I’ve recently started learning Ruby and naturally one of the first things I needed to do was to find a good development environment. Notepad2 is great for Hello World applications but for anything more complex it becomes a bit painful. So I began my search for the best Ruby (and Rails) development environment I could find on Windows.
Of course it’s important to define what I mean by “best”. My criteria for the best Ruby/Rails development environment on Windows are:
Simple I’m a beginner Ruby programmer - I don’t need or want too much complexity in my editor. Syntax highlighting, multi-document “project” support and a nice looking, simple user interface are my main concerns.
My home development machine is 3 years old so it was important to find something lean and mean that wouldn’t make me wait around while it caught up with my (below-average) typing speed.
The search begins
I should point out that at this stage, what I really wanted was TextMate for Windows. I would have quickly handed over the $60 or so for it without looking any further if only there was a Windows version.
Here’s a quick summary of what I tried:
SciTE - included with the Ruby One-Click Installer for Windows. It’s simple and fast but lacks project support and has that Windows 2000 MFC look to it.

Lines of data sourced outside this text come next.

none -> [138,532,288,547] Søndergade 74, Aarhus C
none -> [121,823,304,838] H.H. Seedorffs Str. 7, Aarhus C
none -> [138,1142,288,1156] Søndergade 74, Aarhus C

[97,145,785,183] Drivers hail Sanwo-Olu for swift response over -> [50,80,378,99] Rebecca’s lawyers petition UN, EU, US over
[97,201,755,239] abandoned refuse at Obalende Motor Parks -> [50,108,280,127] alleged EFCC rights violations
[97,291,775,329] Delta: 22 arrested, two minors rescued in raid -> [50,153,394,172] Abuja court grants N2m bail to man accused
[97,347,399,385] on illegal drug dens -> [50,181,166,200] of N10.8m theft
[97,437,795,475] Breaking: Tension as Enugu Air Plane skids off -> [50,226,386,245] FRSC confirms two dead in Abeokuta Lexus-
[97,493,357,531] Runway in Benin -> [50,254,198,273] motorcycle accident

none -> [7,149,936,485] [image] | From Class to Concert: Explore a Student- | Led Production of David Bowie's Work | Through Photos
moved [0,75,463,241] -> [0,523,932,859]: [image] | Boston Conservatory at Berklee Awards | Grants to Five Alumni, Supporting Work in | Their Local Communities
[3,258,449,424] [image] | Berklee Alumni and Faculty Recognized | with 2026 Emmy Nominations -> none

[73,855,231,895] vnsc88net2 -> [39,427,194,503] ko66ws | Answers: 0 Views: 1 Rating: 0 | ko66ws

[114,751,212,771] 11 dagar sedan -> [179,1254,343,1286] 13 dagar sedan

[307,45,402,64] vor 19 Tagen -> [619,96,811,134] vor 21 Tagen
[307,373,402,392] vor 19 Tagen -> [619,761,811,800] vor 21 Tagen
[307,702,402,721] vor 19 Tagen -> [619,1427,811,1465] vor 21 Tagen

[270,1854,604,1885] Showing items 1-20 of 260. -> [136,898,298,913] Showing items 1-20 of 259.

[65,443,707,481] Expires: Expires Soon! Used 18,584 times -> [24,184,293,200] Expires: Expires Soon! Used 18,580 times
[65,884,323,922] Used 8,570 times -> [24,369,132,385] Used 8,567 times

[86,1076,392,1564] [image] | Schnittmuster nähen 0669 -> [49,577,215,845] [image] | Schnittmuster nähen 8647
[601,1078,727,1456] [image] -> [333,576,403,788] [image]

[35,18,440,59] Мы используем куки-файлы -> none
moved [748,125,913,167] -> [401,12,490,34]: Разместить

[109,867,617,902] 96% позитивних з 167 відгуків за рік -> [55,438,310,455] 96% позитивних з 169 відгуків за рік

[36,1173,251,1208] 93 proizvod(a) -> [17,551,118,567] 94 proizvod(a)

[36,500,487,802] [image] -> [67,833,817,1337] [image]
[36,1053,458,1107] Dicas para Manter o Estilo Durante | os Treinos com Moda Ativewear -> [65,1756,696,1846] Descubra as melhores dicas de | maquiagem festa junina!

InType - nice UI, looks very promising but it’s only Alpha status and development progress seems slow and a bit secretive (apparently, testing is limited to an exclusive “shadow community”). I’ll keep an eye on this one though.
The Java-ish IDEs
These are some more complete IDEs which all seem to be based on Eclipse. My main complaint with these is the same - they’re all suffer from that enterprise-iness that seems to inflict a lot of Java applications.
Oh yeah, and they’re slow. An application that takes 60-90 seconds to just to load is an application I’m going to feel pretty good about uninstalling. Not to mention the dynamic intellisense stuff that goes on why I’m working and freezes the UI for a couple of seconds while I’m typing.
Aptana RadRails - I first heard of this IDE plugin after Rob Conery posted his VibrantInk theme for it. I had to switch to a nightly build straight away because of a warning about “Identical code structures” which I couldn’t set to ignore. Also note the warning about incorrect spelling of “posts” in the screen shot above. There are a ton of other “helpful” features like this which became annoying so fast that I didn’t even get around to installing Rob’s theme.
NetBeans - there is a Ruby-specific download of this IDE and the UI looks a lot more streamlined than RadRails. If only it didn’t take so long to load and feel so sluggish I would have spent a bit more time on this. When I started looking at customising the fonts and colours, I couldn’t get Consolas to stop looking ugly which was disappointing.
What I didn’t try
There are a couple of applications which I didn’t get around to trying but might be worth a look.
E Text Editor - or simply ‘e’ to its friends, this is the closest thing to TextMate on Windows you can get. There’s one big catch though - it requires cygwin to use TextMate bundles. The way they market this is “The power of UNIX at your fingertips”. I’ve played with Ubuntu, Fedora, SUSE and other Linux distributions and that was fun. But I’m on Windows now and I want something that was designed to work with that OS. According to Wikipedia, a new beta of e allows running TextMate bundles natively in Windows - I’m looking forward to it. JetBrains Ruby Mine - from the people that brought you ReSharper. The ReSharper credentials would definitely appeal to some, but I find that plugin gets in the way more than anything so I feared the same from Ruby Mine - perhaps unfairly. Also it’s $99 and it looks like another Eclipse-like IDE, which I was a bit sick of by this stage.
RubyDotNet VS integration - started by QUT (in my home town of Brisbane - go Brisbane!). It looks to be a bit abandoned at this point so I didn’t get around to trying it.
Ruby in Steel
Finally, I ended up going with Ruby in Steel, Text Edition (above). It’s snappy, theming is customisable enough and the UI is simple and responsive.
You can install the text edition without a Visual Studio license (it can use the Visual Studio 2008 Shell which is freely distributable) so you can get this running for as little as $49. There is a developer edition available for $199, but the Text edition is more than enough for me.
The installation is a bit rough around the edges, but once you get it installed it flies along in the VS 2008 shell.